Return the data below unchanged, without images.

(Available records Opens)

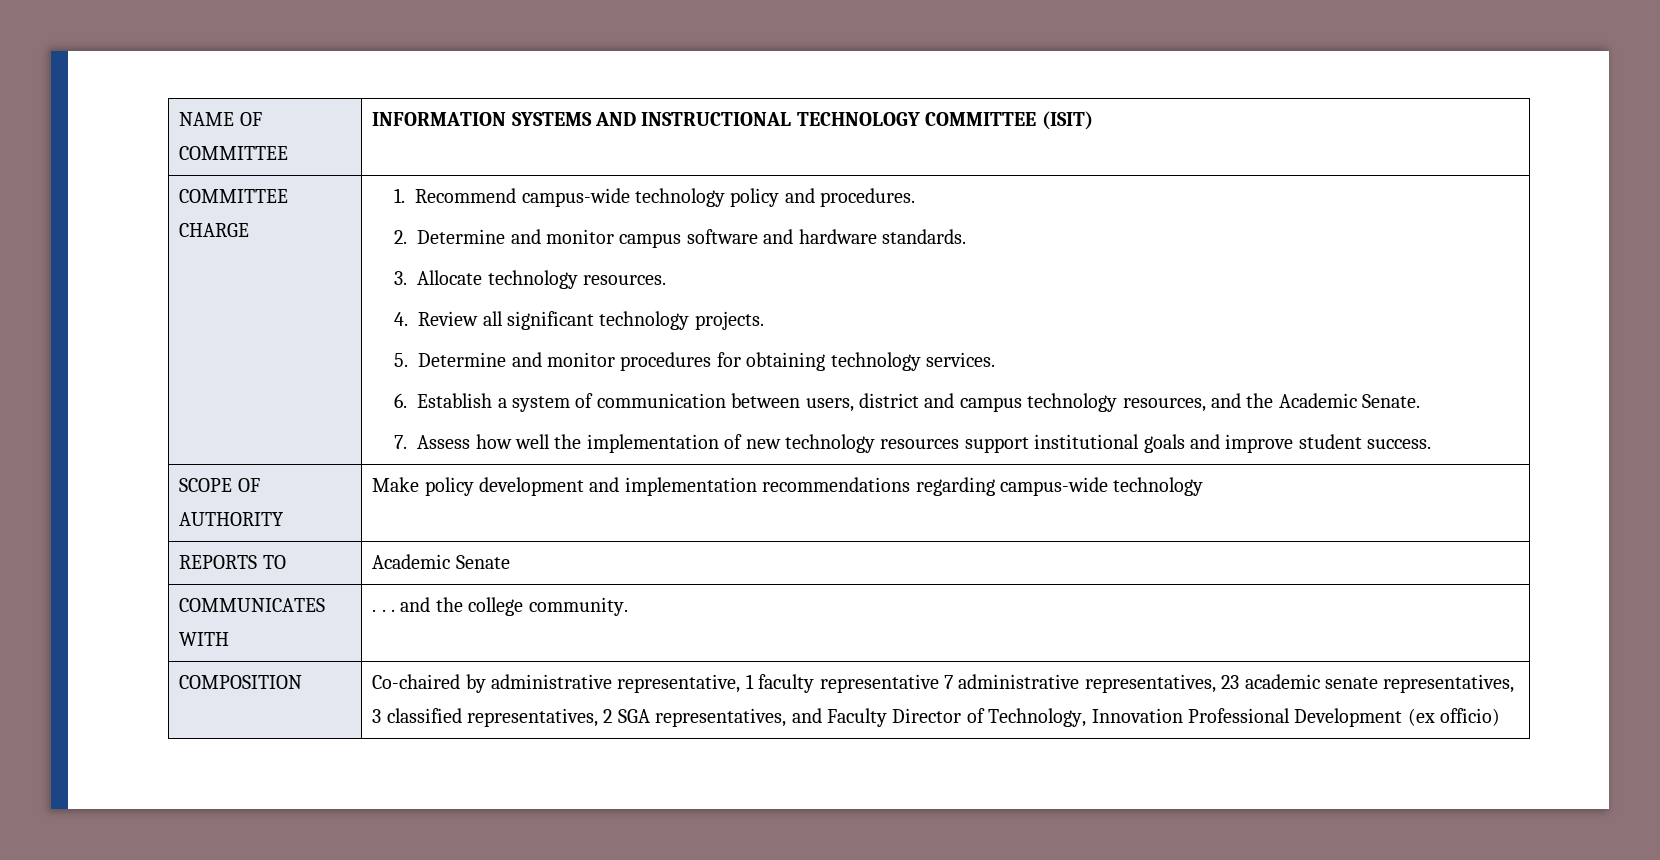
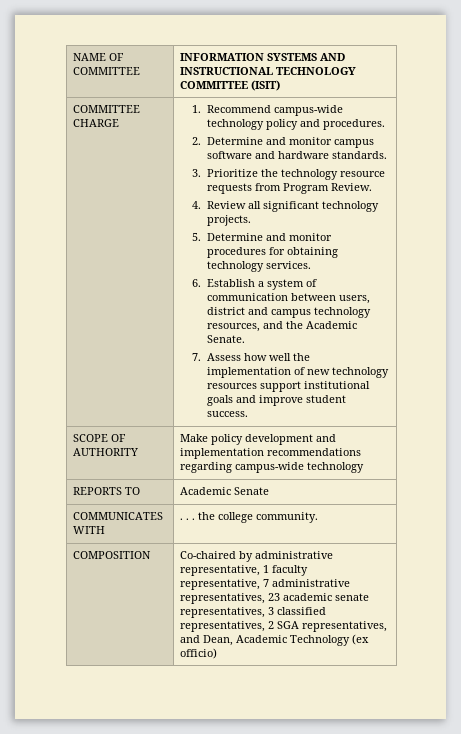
- 3. Allocate technology resources.
+ 3. Prioritize the technology resource requests from Program Review.
- COMMUNICATES WITH | . . . and the college community.
+ COMMUNICATES WITH | . . . the college community.
- COMPOSITION | Co-chaired by administrative representative, 1 faculty representative 7 administrative representatives, 23 academic senate representatives, 3 classified representatives, 2 SGA representatives, and Faculty Director of Technology, Innovation Professional Development (ex officio)
+ COMPOSITION | Co-chaired by administrative representative, 1 faculty representative, 7 administrative representatives, 23 academic senate representatives, 3 classified representatives, 2 SGA representatives, and Dean, Academic Technology (ex officio)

(Available records Closes)

• **Solution for this task**
- 3. Allocate technology resources.
+ 3. Prioritize the technology resource requests from Program Review.
- COMMUNICATES WITH | . . . and the college community.
+ COMMUNICATES WITH | . . . the college community.
- COMPOSITION | Co-chaired by administrative representative, 1 faculty representative 7 administrative representatives, 23 academic senate representatives, 3 classified representatives, 2 SGA representatives, and Faculty Director of Technology, Innovation Professional Development (ex officio)
+ COMPOSITION | Co-chaired by administrative representative, 1 faculty representative, 7 administrative representatives, 23 academic senate representatives, 3 classified representatives, 2 SGA representatives, and Dean, Academic Technology (ex officio)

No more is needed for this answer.